Petit-bourgeois political club convened during the French Revolution, 1795-1796

The Panthéon Club (Club du Panthéon) was a French revolutionary political club founded in Paris the 6 November 1795. Its official name was Reunion of Friends of the Republic (Réunion des Amis de la République). It was composed of petite-bourgeois former French-revolutionaries — primarily Jacobins and their sympathizers.

The club met on the Montagne Sainte-Geneviève, in the former royal Abbey of St Genevieve, near the Panthéon, now Lycée Henri-IV.

Among the founders was René Lebois: a printer and journalist of the periodical Orateur plébéien, and acquaintance to Paul Barras. The club was attended by those who wanted to redirect the Directory policy toward the left in the wake of the defeat of the royalist insurrection of 13 Vendémiaire. However, the politics of the club were initially rather moderate, non-provocative, and respectful of legality in refusing to receive the ineligible National Convention members.

But the club soon attracted a number of former Montagnards, including Jean-Pierre-André Amar and Pierre Joseph Duhem, former members of the Committee of General Security, Pierre-Antoine Antonelle, Sylvain Maréchal, Restif de La Bretonne, Jean-Nicolas Pache, and Robert Lindet, as well as Philippe Buonarroti, a Babeuf friend, who moved the club in the direction of radical republicanism.

Membership in the club grew rapidly: from 934 members the 29 November 1795, its meetings attracted about 2,400 people in February 1796.

Several members of the club were defeated in the National Convention election, and resultingly shifted further left to provoke more action from the young new government.

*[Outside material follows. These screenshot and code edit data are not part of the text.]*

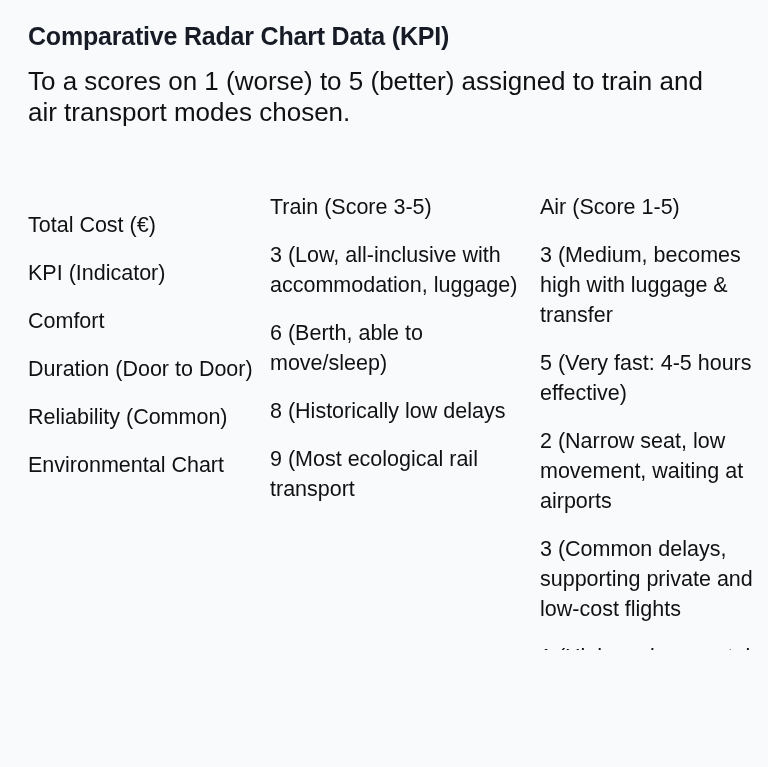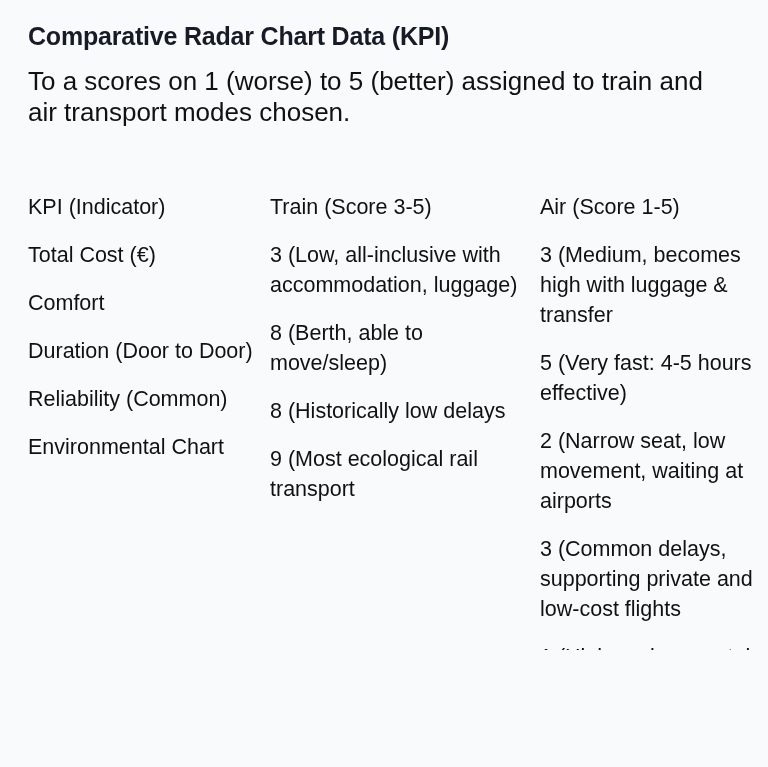--- a/index.html
+++ b/index.html
@@ -101,8 +101,8 @@
   <p class="doc-intro">To a scores on 1 (worse) to 5 (better) assigned to train and air transport modes chosen.</p>
 
   <div class="col col-kpi">
+    <div class="cell kpi-total">Total Cost (€)</div>
     <div class="cell col-header">KPI (Indicator)</div>
-    <div class="cell kpi-total">Total Cost (€)</div>
     <div class="cell kpi-comf">Comfort</div>
     <div class="cell kpi-dur">Duration (Door to Door)</div>
     <div class="cell kpi-rel">Reliability (Common)</div>

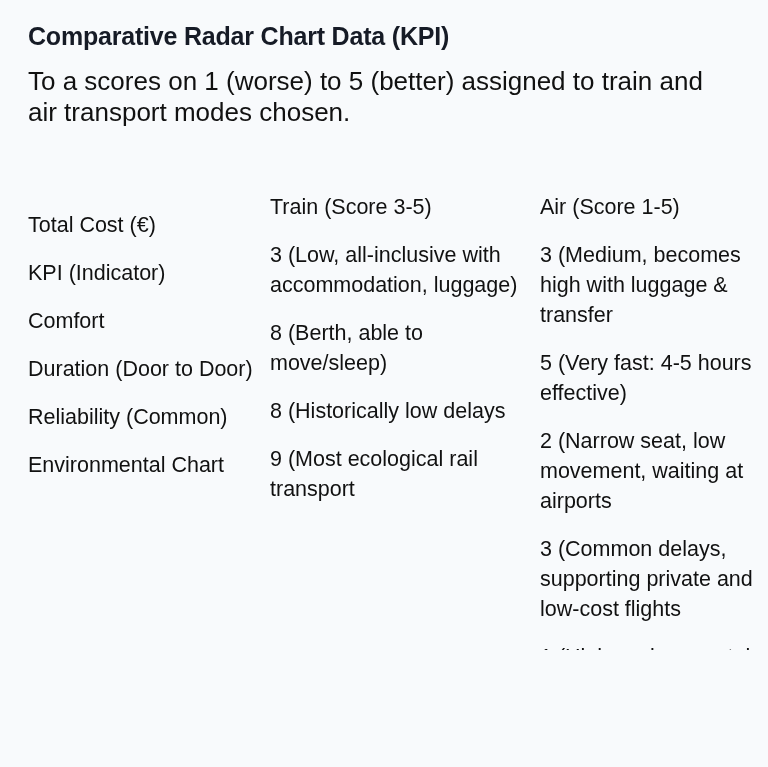--- a/index.html
+++ b/index.html
@@ -112,7 +112,7 @@
   <div class="col col-train">
     <div class="cell col-header">Train (Score 3-5)</div>
     <div class="cell tr-total">3 (Low, all-inclusive with accommodation, luggage)</div>
-    <div class="cell tr-comf">8 (Berth, able to move/sleep)</div>
+    <div class="cell tr-comf">6 (Berth, able to move/sleep)</div>
     <div class="cell tr-rel">8 (Historically low delays</div>
     <div class="cell tr-env">9 (Most ecological rail transport</div>
   </div>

Members such as Augustin Darthé — former prosecutor for the Revolutionary Tribunal — nurtured the ambition of transforming the club. They wanted the government to give up the Constitution of the Year III of 1795 to go back to the more radical Constitution of 1793. Although not a member of the club, Gracchus Babeuf was periodically invited to speak there, using the space to develop and probe the doctrine of egalité he viewed as essential for communism.

Fearing that the club might disturb law and public order and even its own legitimacy, the Directory ordered its dissolution, and on 27 February 1796 General Napoléon Bonaparte, commanding the Army of the Interior, carried out the orders to close it down.

Many leaders of the club would subsequently form the core of Babeuf's Conspiracy of the Equals.